Verbale Incontro del 05 febbraio 2025

CONSIGLIO UNITA' PASTORALE "MADONNA DELLA SALUTE" 05/02/2025

PRESENTI: DON MARCO MANI, DON MARCO SBRAVATI, SUOR FLORA, SUOR IRENE, SUOR CECILE, DIAC. CLAUDIO BALASINA, GIUSEPPE CONSADORI, VITTORIO SARTORI, STEFANO GREGGIO, DALLA BA SILVANA, ROBERTA VIESI, ALBERTO VARINI
- PREGHIERA DI INTRODUZIONE, PREPARATA DA SUOR IRENE, CHE NEL SOLCO DEL GIUBILEO CHE STIAMO CELEBRANDO INVITA I CRISTIANI AD APPREZZARE NEI SEGNI DEI TEMPI IL TANTO BENE CHE E' PRESENTE NEL MONDO
- DON MARCO S. RIASSUME BREVEMENTE IL PERCORSO E LE INIZIATIVE INTRAPRESE NEGLI ULTIMI TEMPI NEI VARI AMBITI DI IMPEGNO DELLE ATTIVITA PASTORALI (LITURGIA, FORMAZIONE, CARITA', ORATORIO E AMMINISTRAZIONE), EVIDENZIANDO GLI ASPETTI POSITIVI DELLE ATTIVITA' SVOLTE IN MODO PARTICOLARE CON I GRUPPI DEGLI ADOLESCENTI/RAGAZZI, ORATORI, LITURGIA E FORMAZIONE.

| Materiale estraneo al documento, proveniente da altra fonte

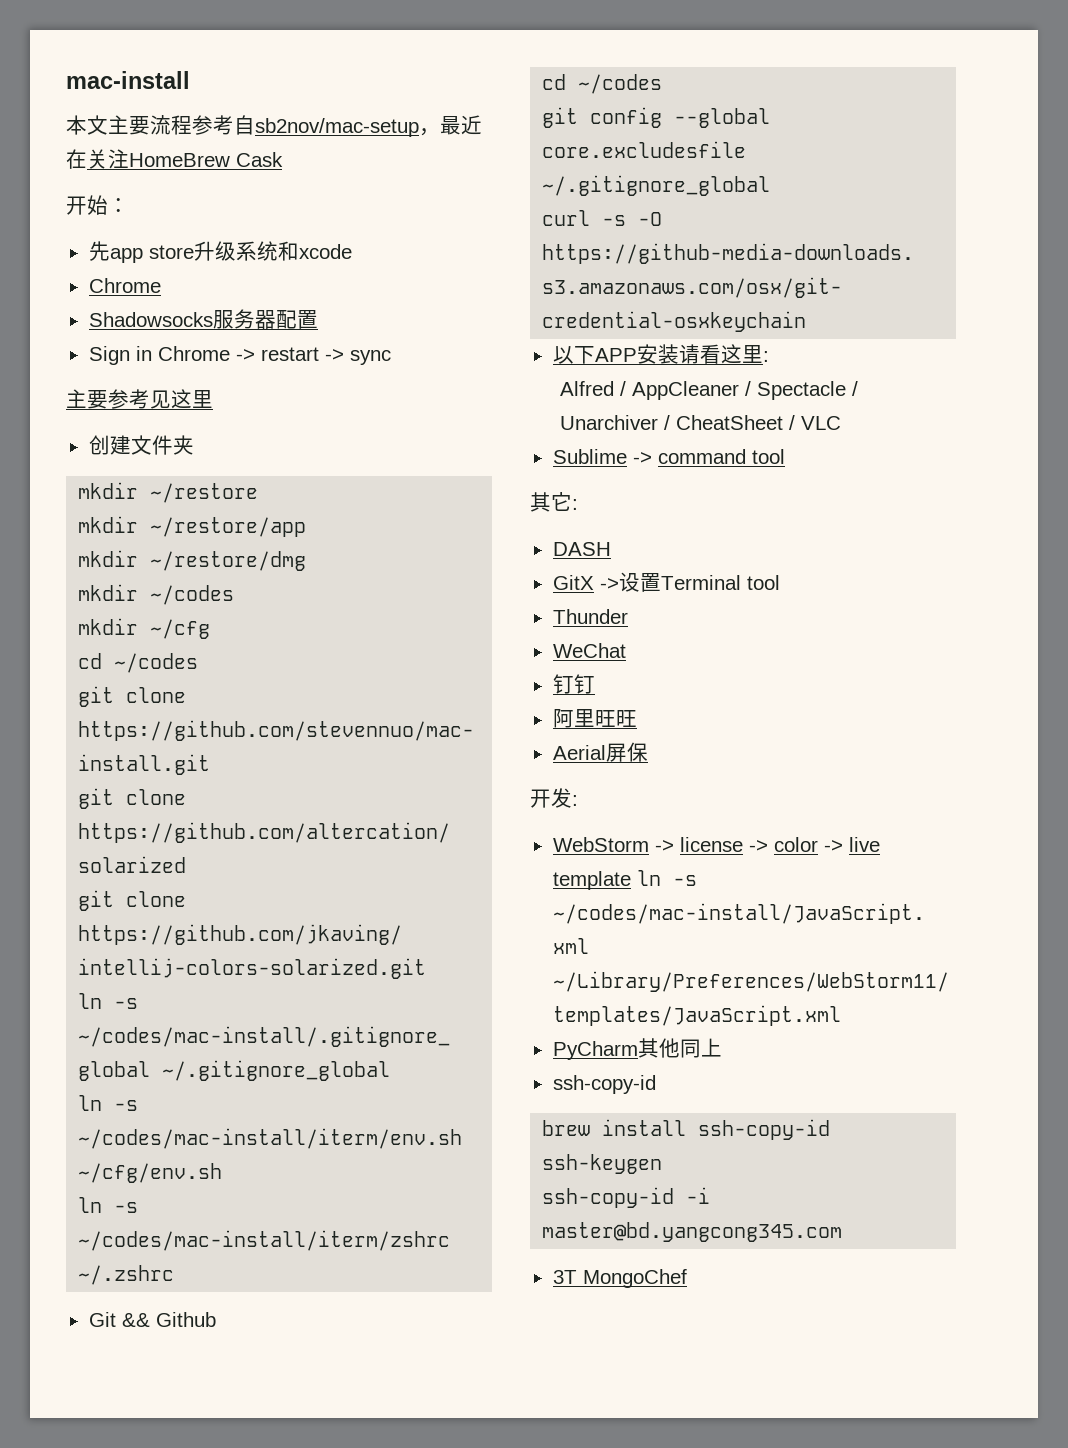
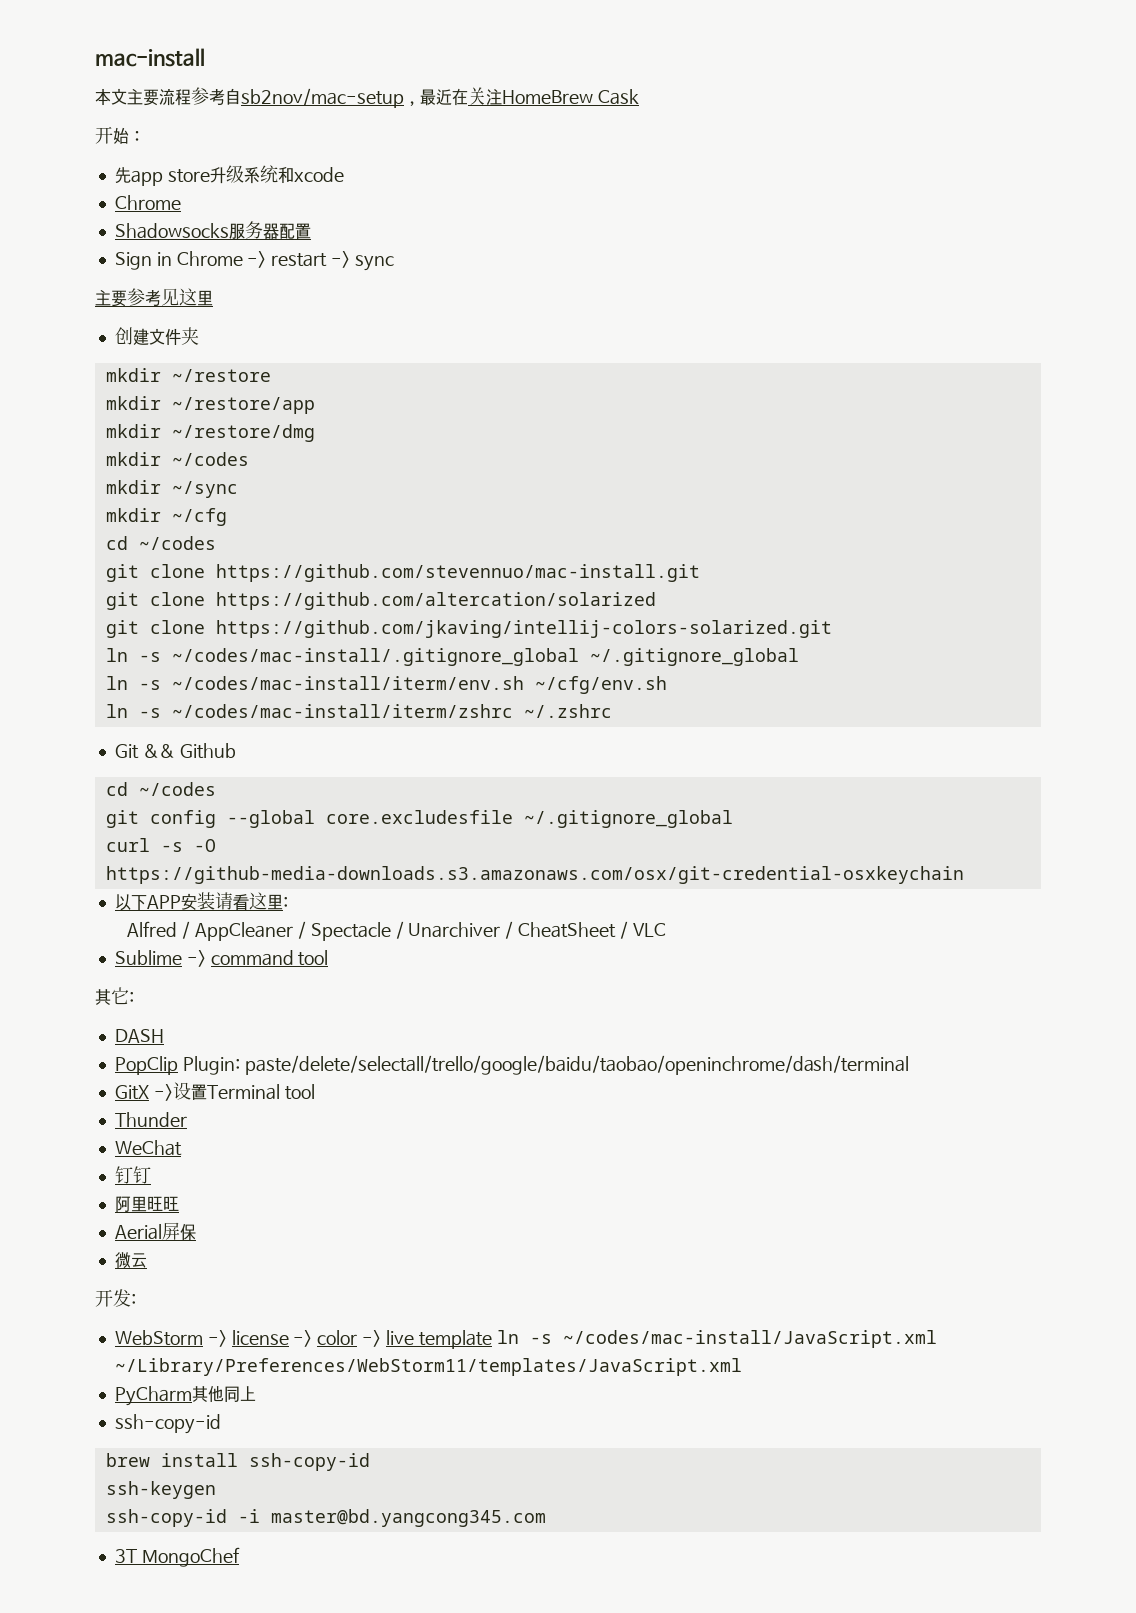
(235, 595) none -> [105,480,238,498] // mkdir ~/sync
(611, 549) none -> [114,1055,910,1075] // PopClip Plugin: paste/delete/selectall/trello/google/baidu/taobao/openinchrome/dash/terminal
(648, 752) none -> [114,1252,147,1269] // 微云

RIFLESSIONI SU ALCUNI PUNTI DELLA SCHEDA 12 PROPOSTA DAL SINODO DEI VESCOVI ITALIANI

LETTERA A
- DON MARCO M. METTE IN EVIDENZA LA DIFFICOLTA', DA PARTE DEI FEDELI, AD ASSUMERE UN CONCRETO E INCISIVO IMPEGNO MISSIONARIO (NUOVA EVANGELIZZAZIONE) ANCHE A CAUSA DELLA SCARSA PARTECIPAZIONE ALLE FUNZIONI EUCARISTICHE DOMENICALI DA PARTE DEL POPOLO DEI CREDENTI.
- SILVANA DALLA BA CONFERMA LA DIFFICOLTA', NONOSTANTE L'IMPEGNO PERSONALE, AD ASSUMERE IL SOPRA CITATO RUOLO PROPOSITIVO
- SUOR IRENE RIFLETTE SULLA NECESSITA' DI SUSCITARE NELL'UOMO LA RICERCA DEL SENSO DELLA VITA E INSISTE SUL BISOGNO DI TRASMETTERE, CON NUOVE MODALITA, LA FEDE SOPRATTUTTO ALLE NUOVE GENERAZIONI
- DON MARCO S. EVIDENZIA LA SCARSA PERCENTUALE DI PERSONE REALMENTE PRATICANTI SALVO DETERMINATE CIRCOSTANZE (FUNERALI, MATRIMONI, BATTESIMI E ALTRI SACRAMENTI)
- SUOR FLORA CONFERMA LA DIFFICOLTA' A COINVOLGERE I GENITORI DEI BAMBINI NEL CAMMINO DI FORMAZIONE CRISTIANA DEI FIGLI
- ALBERTO VARINI PROPONE DI CREARE UN GRUPPO DI 7/8 PERSONE CHE STUDI MODALITA' DI FORMAZIONE DEI FEDELI

LETTERA C
- DIAC. CLAUDIO B. SOLLECITA UNA MAGGIORE COLLABORAZIONE, TRAMITE I REFERENTI, TRA LE VARIE COMUNITA' PER CONOSCERE MEGLIO LE SITUAZIONI DI DIFFICOLTA' PRESENTI SUL TERRITORIO CON LO SGUARDO ATTENTO NON SOLO ALLE NECESSITA' LEGATE AL CIBO MA ANCHE QUELLE LEGATE AI PROBLEMI RELAZIONALI ED ESISTENZIALI
- SUOR IRENE SOLLECITA DI INCREMENTARE GLI INCONTRI E LA COLLABORAZIONE TRA I REFERENTI DEI VARI AMBITI PER FAVORIRE LA RELAZIONE PERSONALE E LA COLLABORAZIONE TRA LE VARIE REALTA' DELLA U.P.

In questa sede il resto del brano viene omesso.